Anderson transition in low-dimensional disordered systems driven by nonrandom long-range hopping

TL;DR

This paper demonstrates that nonrandom long-range hopping can induce delocalized states in low-dimensional disordered systems, challenging the traditional single-parameter scaling hypothesis.

Contribution

It provides analytical and numerical evidence that long-range hopping causes delocalization in 1D and 2D Anderson models, which was previously thought impossible.

Findings

Extended states occur at band edges due to long-range hopping.

Delocalization results from size scaling differences in level spacing and disorder.

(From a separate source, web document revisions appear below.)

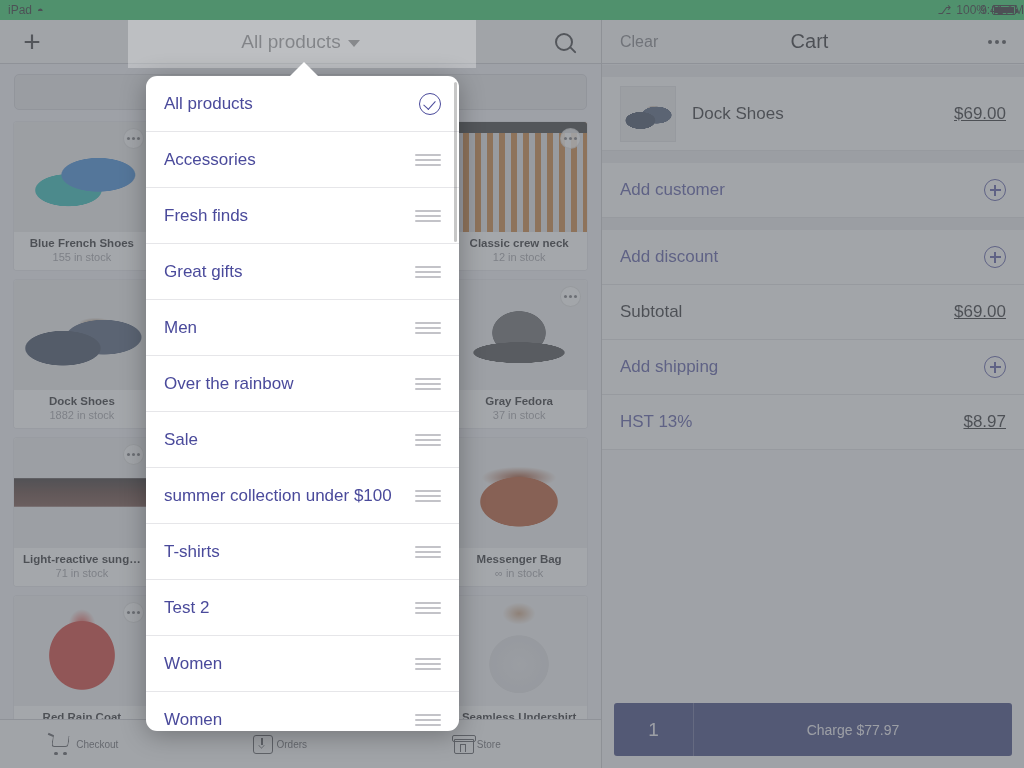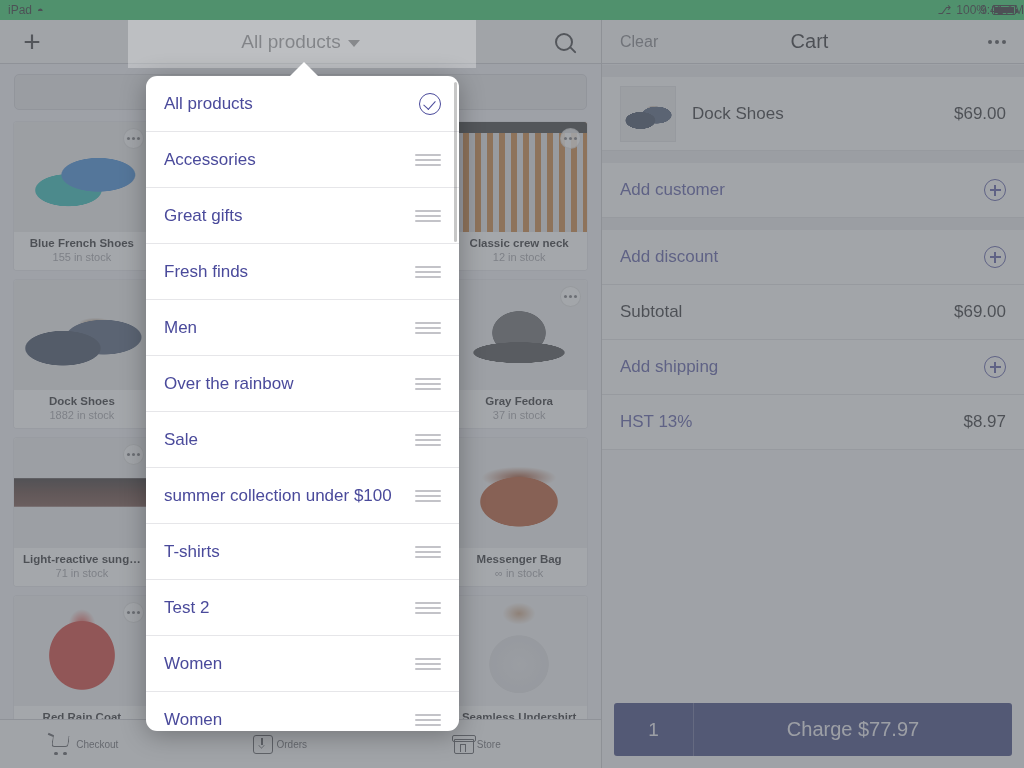--- a/index.html
+++ b/index.html
@@ -205,7 +205,7 @@
   }
   .row-label { font-size:17px; color:#1b1b1f; }
   .row-label.link { color:#4a4a9b; }
-  .row-amount { margin-left:auto; font-size:17px; color:#1b1b1f; }
+  .row-amount { margin-left:auto; font-size:17px; color:#1b1b1f;text-decoration:underline; }
   .plus-circle {
     margin-left:auto; width:22px;height:22px;border:1.6px solid #4a4a9b;border-radius:50%;
     position:relative; flex:none;

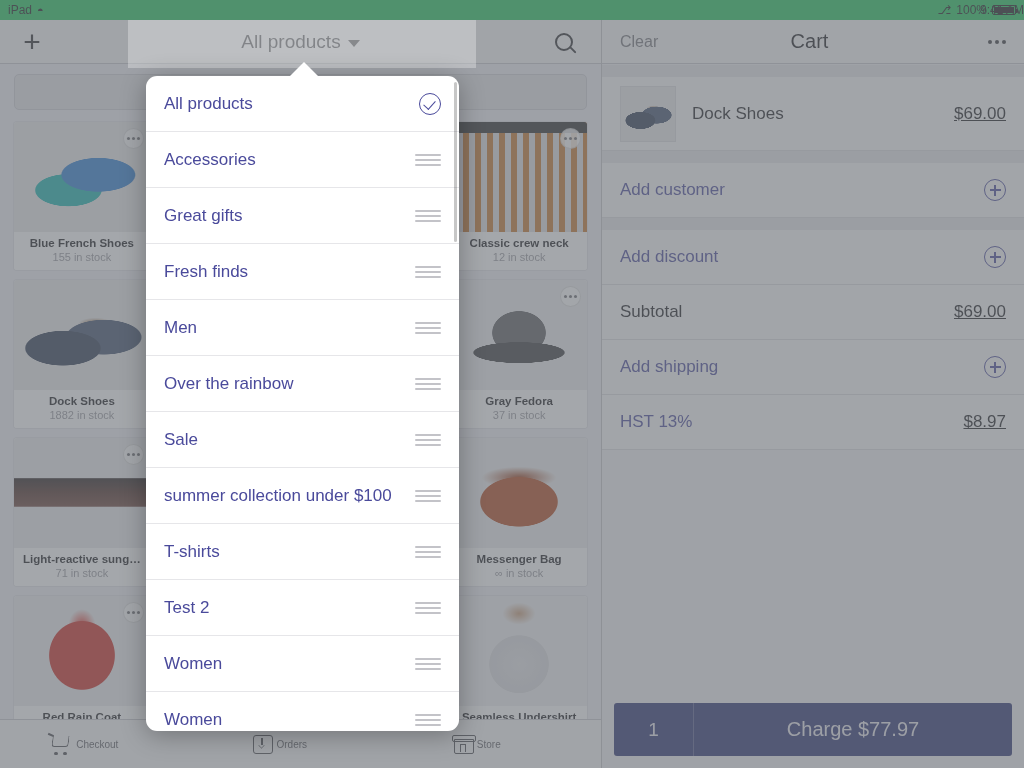--- a/index.html
+++ b/index.html
@@ -582,15 +582,15 @@
           </span>
         </div>
         <div class="pop-item">
+          <span class="pop-item-label">Fresh finds</span>
+          <span class="handle">
+            <span></span>
+            <span></span>
+            <span></span>
+          </span>
+        </div>
+        <div class="pop-item">
           <span class="pop-item-label">Great gifts</span>
-          <span class="handle">
-            <span></span>
-            <span></span>
-            <span></span>
-          </span>
-        </div>
-        <div class="pop-item">
-          <span class="pop-item-label">Fresh finds</span>
           <span class="handle">
             <span></span>
             <span></span>

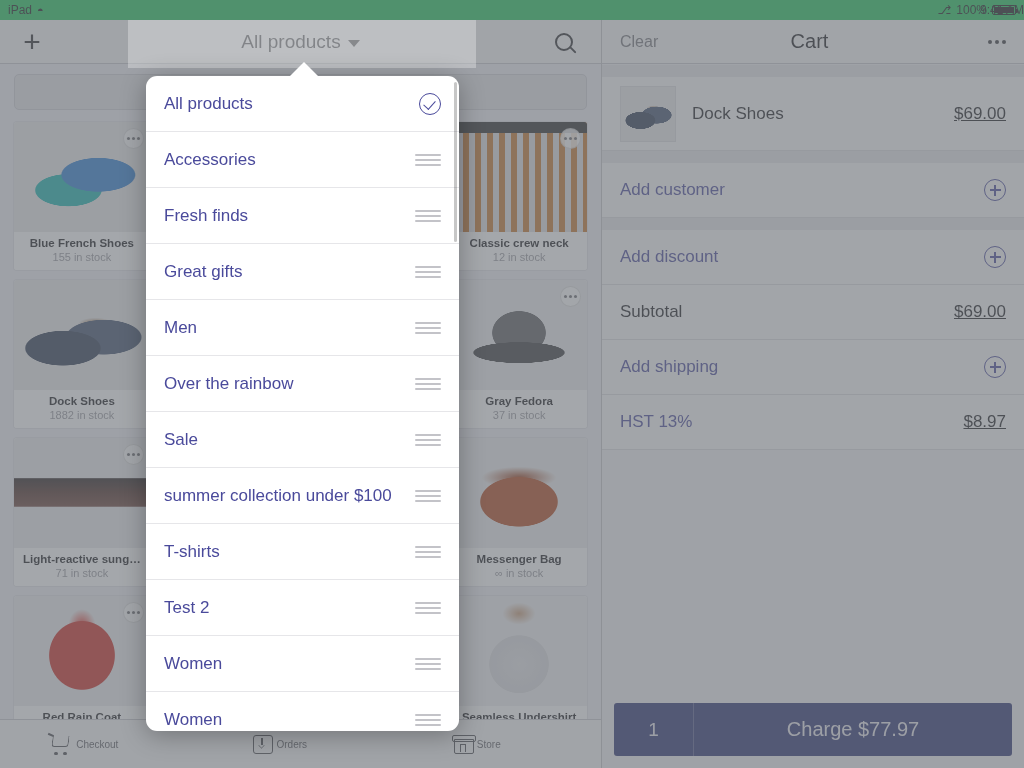--- a/index.html
+++ b/index.html
@@ -223,7 +223,7 @@
     color:#e9e9ef; font-size:19px; border-right:1px solid rgba(255,255,255,0.22);
   }
   .charge-label { flex:1; display:flex;align-items:center;justify-content:center;
-    color:#e9e9ef; font-size:20px; }
+    color:#e9e9ef; font-size:14px; }
 
   
   #popover {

Numerical and supersymmetric methods confirm delocalization phenomena.

Abstract

The single-parameter scaling hypothesis predicts the absence of delocalized states for noninteracting quasiparticles in low-dimensional disordered systems. We show analytically and numerically that extended states may occur in the one- and two-dimensional Anderson model with a nonrandom hopping falling off as some power of the distance between sites. The different size scaling of the bare level spacing and the renormalized magnitude of the disorder seen by the quasiparticles finally results in the delocalization of states at one of the band edges of the quasiparticle energy spectrum. The delocalized nature of those eigenstates is investigated by numerical diagonalization of the Hamiltonian and by the supersymmetric method for disorder averaging, combined with a renormalization group analysis.